As a prerequisite, we first report our research on the subtask of Chinese
Semantic Role Labeling (SRL). We present our implementation of two new
state-of-the-art Chinese shallow semantic parsers, based on the Support
Vector Machine (SVM) and the Maximum Entropy classification techniques. We
also present a full-scale feature comparison and classifier performance
comparison, and propose some new important features in this subtask.
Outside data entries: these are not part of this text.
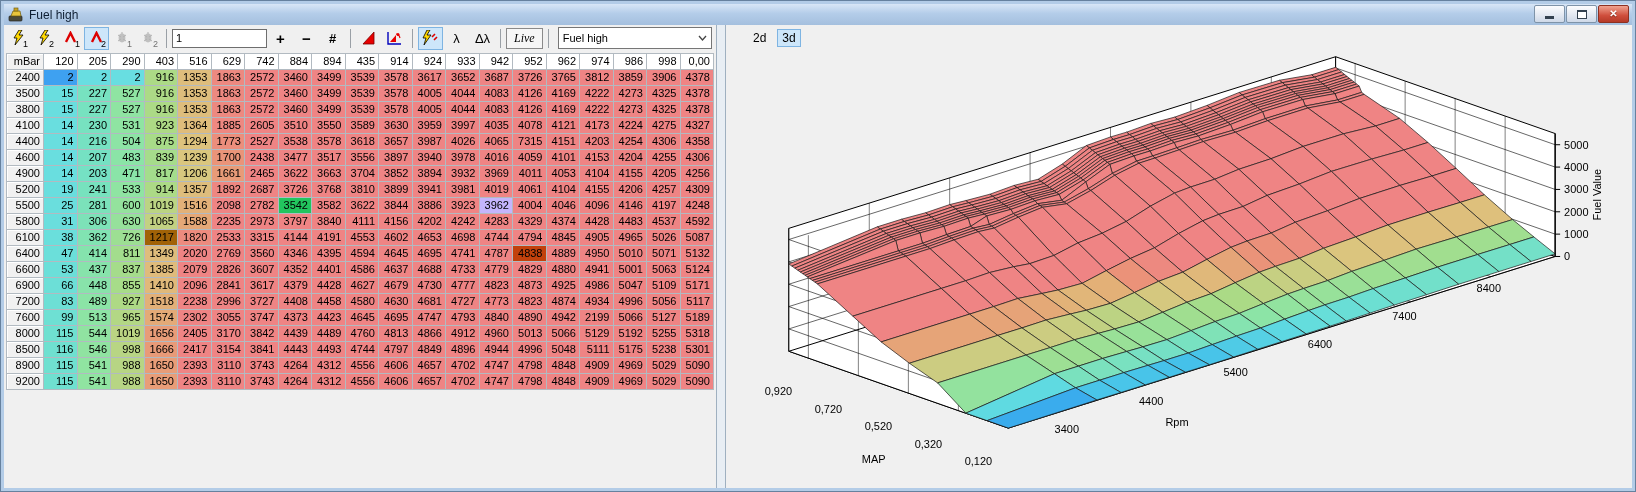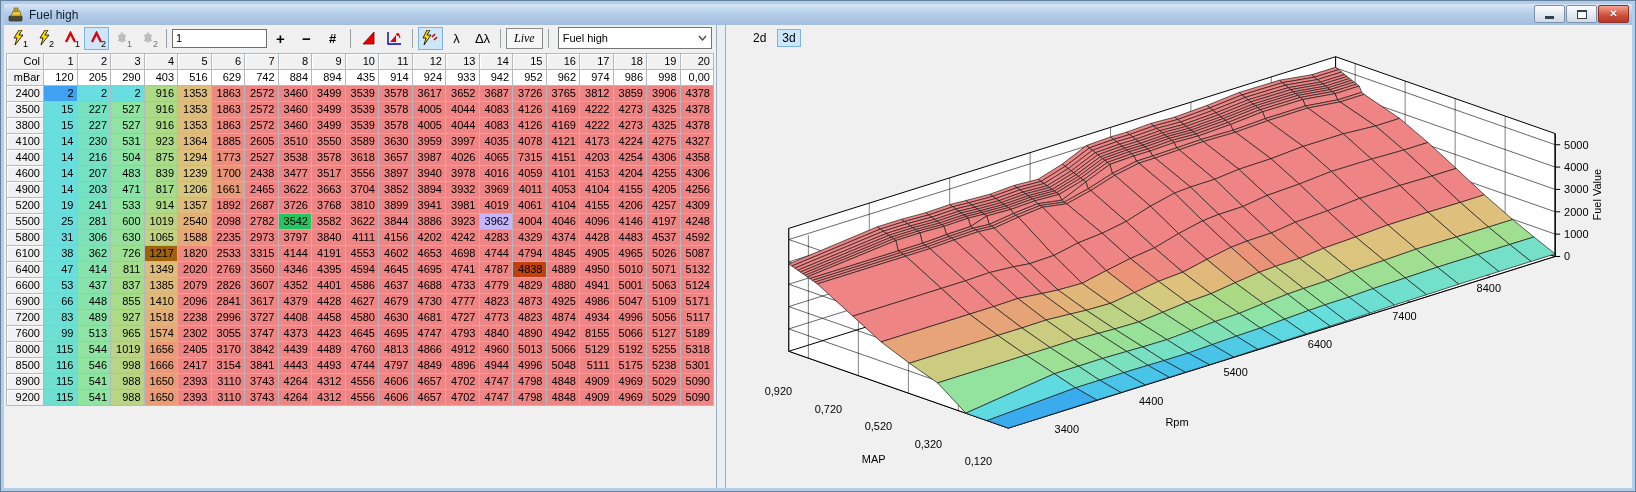--- a/index.html
+++ b/index.html
@@ -191,43 +191,20 @@
               <col style="width:33.5px">
               <col style="width:33.5px">
               <col style="width:33.5px">
               <col style="width:33.5px">
               <col style="width:33.5px">
               <col style="width:33.5px">
               <col style="width:33.5px">
             </colgroup>
             <tbody>
               <tr>
-                <td class="hdr">Col</td>
-                <td class="hdr">1</td>
-                <td class="hdr">2</td>
-                <td class="hdr">3</td>
-                <td class="hdr">4</td>
-                <td class="hdr">5</td>
-                <td class="hdr">6</td>
-                <td class="hdr">7</td>
-                <td class="hdr">8</td>
-                <td class="hdr">9</td>
-                <td class="hdr">10</td>
-                <td class="hdr">11</td>
-                <td class="hdr">12</td>
-                <td class="hdr">13</td>
-                <td class="hdr">14</td>
-                <td class="hdr">15</td>
-                <td class="hdr">16</td>
-                <td class="hdr">17</td>
-                <td class="hdr">18</td>
-                <td class="hdr">19</td>
-                <td class="hdr">20</td>
-              </tr>
-              <tr>
                 <td class="hdr">mBar</td>
                 <td class="mbar">120</td>
                 <td class="mbar">205</td>
                 <td class="mbar">290</td>
                 <td class="mbar">403</td>
                 <td class="mbar">516</td>
                 <td class="mbar">629</td>
                 <td class="mbar">742</td>
                 <td class="mbar">884</td>
                 <td class="mbar">894</td>
@@ -426,21 +403,21 @@
                 <td style="background:#ef8484">4206</td>
                 <td style="background:#ef8484">4257</td>
                 <td style="background:#ef8484">4309</td>
               </tr>
               <tr>
                 <td class="hdr">5500</td>
                 <td style="background:rgb(106,222,221)">25</td>
                 <td style="background:rgb(123,226,186)">281</td>
                 <td style="background:rgb(148,226,157)">600</td>
                 <td style="background:rgb(187,212,131)">1019</td>
-                <td style="background:rgb(226,177,120)">2540</td>
+                <td style="background:rgb(226,177,120)">1516</td>
                 <td style="background:#ef8484">2098</td>
                 <td style="background:#ef8484">2782</td>
                 <td style="background:#22c55e">3542</td>
                 <td style="background:#ef8484">3582</td>
                 <td style="background:#ef8484">3622</td>
                 <td style="background:#ef8484">3844</td>
                 <td style="background:#ef8484">3886</td>
                 <td style="background:#ef8484">3923</td>
                 <td style="background:#c4b5fd">3962</td>
                 <td style="background:#ef8484">4004</td>
@@ -599,21 +576,21 @@
                 <td style="background:#ef8484">3747</td>
                 <td style="background:#ef8484">4373</td>
                 <td style="background:#ef8484">4423</td>
                 <td style="background:#ef8484">4645</td>
                 <td style="background:#ef8484">4695</td>
                 <td style="background:#ef8484">4747</td>
                 <td style="background:#ef8484">4793</td>
                 <td style="background:#ef8484">4840</td>
                 <td style="background:#ef8484">4890</td>
                 <td style="background:#ef8484">4942</td>
-                <td style="background:#ef8484">8155</td>
+                <td style="background:#ef8484">2199</td>
                 <td style="background:#ef8484">5066</td>
                 <td style="background:#ef8484">5127</td>
                 <td style="background:#ef8484">5189</td>
               </tr>
               <tr>
                 <td class="hdr">8000</td>
                 <td style="background:rgb(111,224,208)">115</td>
                 <td style="background:rgb(144,227,161)">544</td>
                 <td style="background:rgb(187,212,131)">1019</td>
                 <td style="background:rgb(232,156,120)">1656</td>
We also propose to learn bilingual semantic frames from a parallel corpus
of translated sentence pairs. We first present our observation on a
reference set that is manually extracted from the parallel corpus. We find
that a considerable 15.73% of semantic argument mappings are not direct
mappings but mismatches, which means the core semantic argument i in
Chinese is not aligned to i in English.

We then present a conventional model SYN_ALIGN that acquires bilingual
semantic frames from the results of semantic role projection based on
syntactic constituent alignment. The evaluation result shows that,
unfortunately, SYN_ALIGN only achieves a very modest performance (44.80%
F-measure) due to its brittle assumption that all semantic arguments in
one language can directly map to their syntactic counterparts in the other
language. Therefore, we propose our novel model ARG_ALIGN to learn
bilingual semantic frames using phrasal similarity measure of semantic
roles that are automatically produced by two monolingual semantic parsers.
As a result, ARG_ALIGN surpasses SYN_ALIGN by about 25 points in F-measure
and has an 86% F-measure upper bound.

Our experimental results suggest that, for integrating bilingual semantic
frames into an SMT system, ARG_ALIGN is a much better solution to acquire
such frames.


Date:				Tuesday, 15 January 2008

Time:				2:00p.m.-4:00p.m.

Venue:				Room 3301A
				Lifts 17-18

Committee Members:		Dr. Pascale Fung (Supervisor)
				Prof. Lionel Ni (Supervisor)
				Dr. Brian Mak (Chairperson)
				Dr. Dekai Wu


**** ALL are Welcome ****